On June 6, 2002 the British Columbia Centre for Disease Control issued a health advisory alerting veterinarians, doctors, and residents to the emergence of Cryptococcus neoformans var. gattii (CNVG) on Vancouver Island and cautioning inhabitants to be on the alert for symptoms known to be associated with the disease (British Columbia Centre for Disease Control 2002).  Since the onset of the outbreak on Vancouver Island, CNVG has been reclassified as a distinct species rather than a variety of Cryptococcus neoformans and is referred to in recent literature as C. gattii (Meyer, Boekhout, Kwon-Chung, et al. 2003).  For convenience, the term C. gattii will be used in this disease notice in reference to studies prior to the reclassification from CNVG to C. gattii. 

Of the 37 currently defined cryptococcus species, only C. neoformans and C. gattii are considered to be major pathogens for animals and humans.  C. gattii and C. neoformans are structured as microscopic haploid and encapsulated (round- to oval-shaped) yeast-like fungi.  These two species are comprised of five serotypes; serotype A (C. neoformans var. grubii), serotype D (C. neoformans var. neoformans), the hybrid serotype AD (corresponding to the teleomorph Filobasidiella neoformans var. neoformans), and serotypes B and C (C. gattii)  (Meyer, Boekhout, Kwon-Chung, et al. 2003).  The most common type that causes disease is serotype A followed by serotype D.  Serotypes A and D cause disease mostly in temperate climates and in immunocompromised hosts and are considered to be opportunistic pathogens, while serotypes B and C, regarded as primary pathogens, generally infect immunocompetent hosts (Kibsey 2003). 

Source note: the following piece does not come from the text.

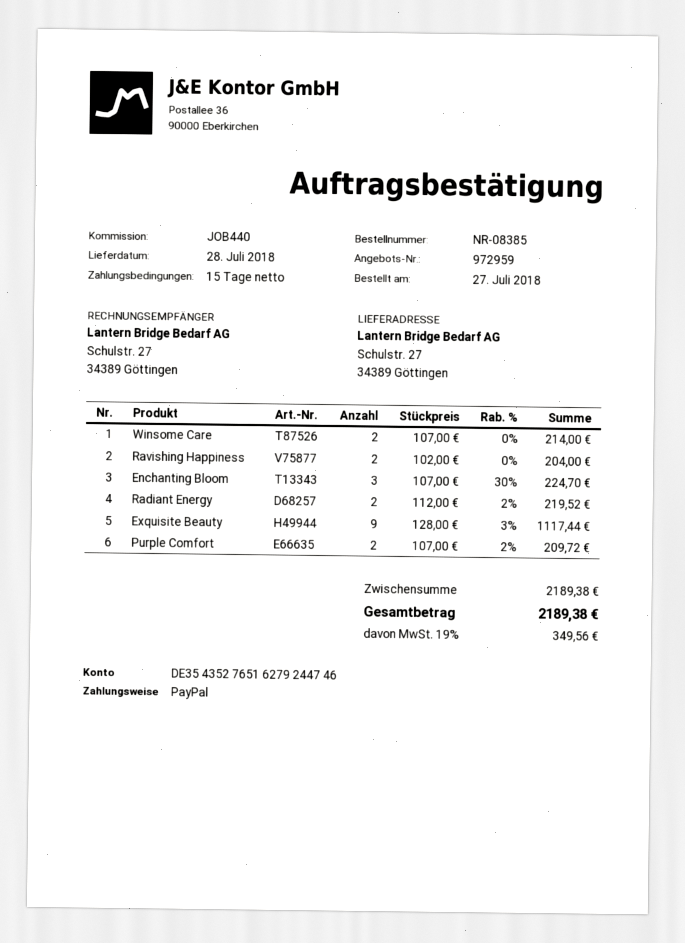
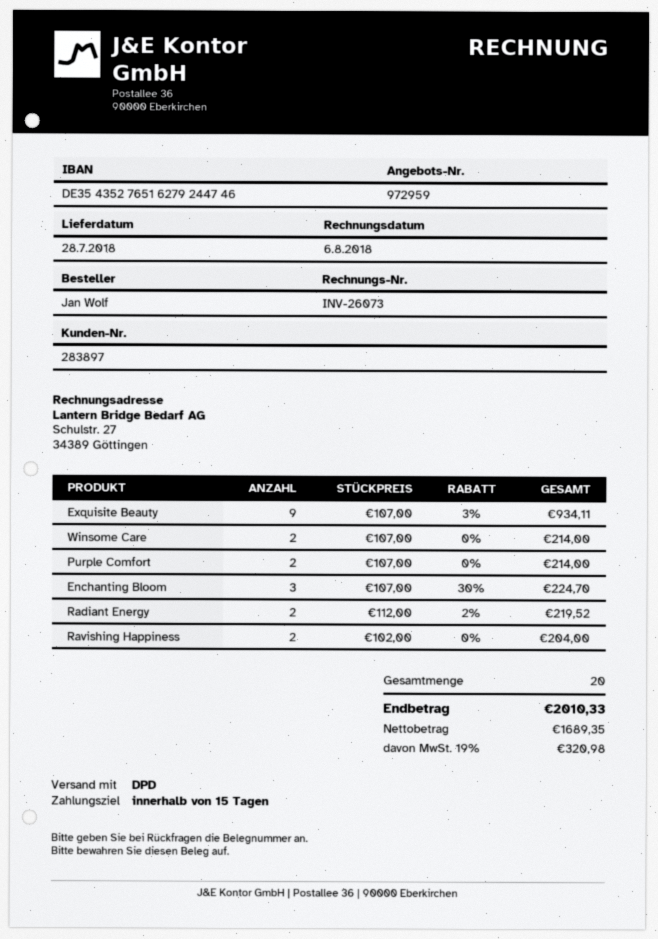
Exquisite Beauty: 9 x 128.00 - 3% = 1117.44 -> 9 x 107.00 - 3% = 934.11
Purple Comfort: 2 x 107.00 - 2% = 209.72 -> 2 x 107.00 = 214.00
tax: 19% = 349.56 -> 19% = 320.98
total: 2189.38 -> 2010.33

The first case of animal cryptococcal disease in the current Vancouver Island outbreak was diagnosed as C. gattii in February 2000.  Prior to this time, a major veterinary clinic servicing British Columbia and Alberta typically reported about five cryptococcosis cases annually (Stephen, Lester, Black, et al. 2002).  By March 2002, 45 animal cases of cryptococcosis were found to be due to C. gattii and additional cases were suspected but not laboratory-confirmed.  Principally, dogs and cats were affected.  By the summer of 2004, almost 200 animal cases of C. gattii were documented as originating on Vancouver Island (Western College of Veterinary Medicine 2004).  Most cases in the current Vancouver Island outbreak have been identified as C. gattii serotype B, although researchers in Australia isolated C. neoformans var. grubii from two of Vancouver Island’s diseased ferrets (Malik, Alderton, Finlaison et al. 2002). 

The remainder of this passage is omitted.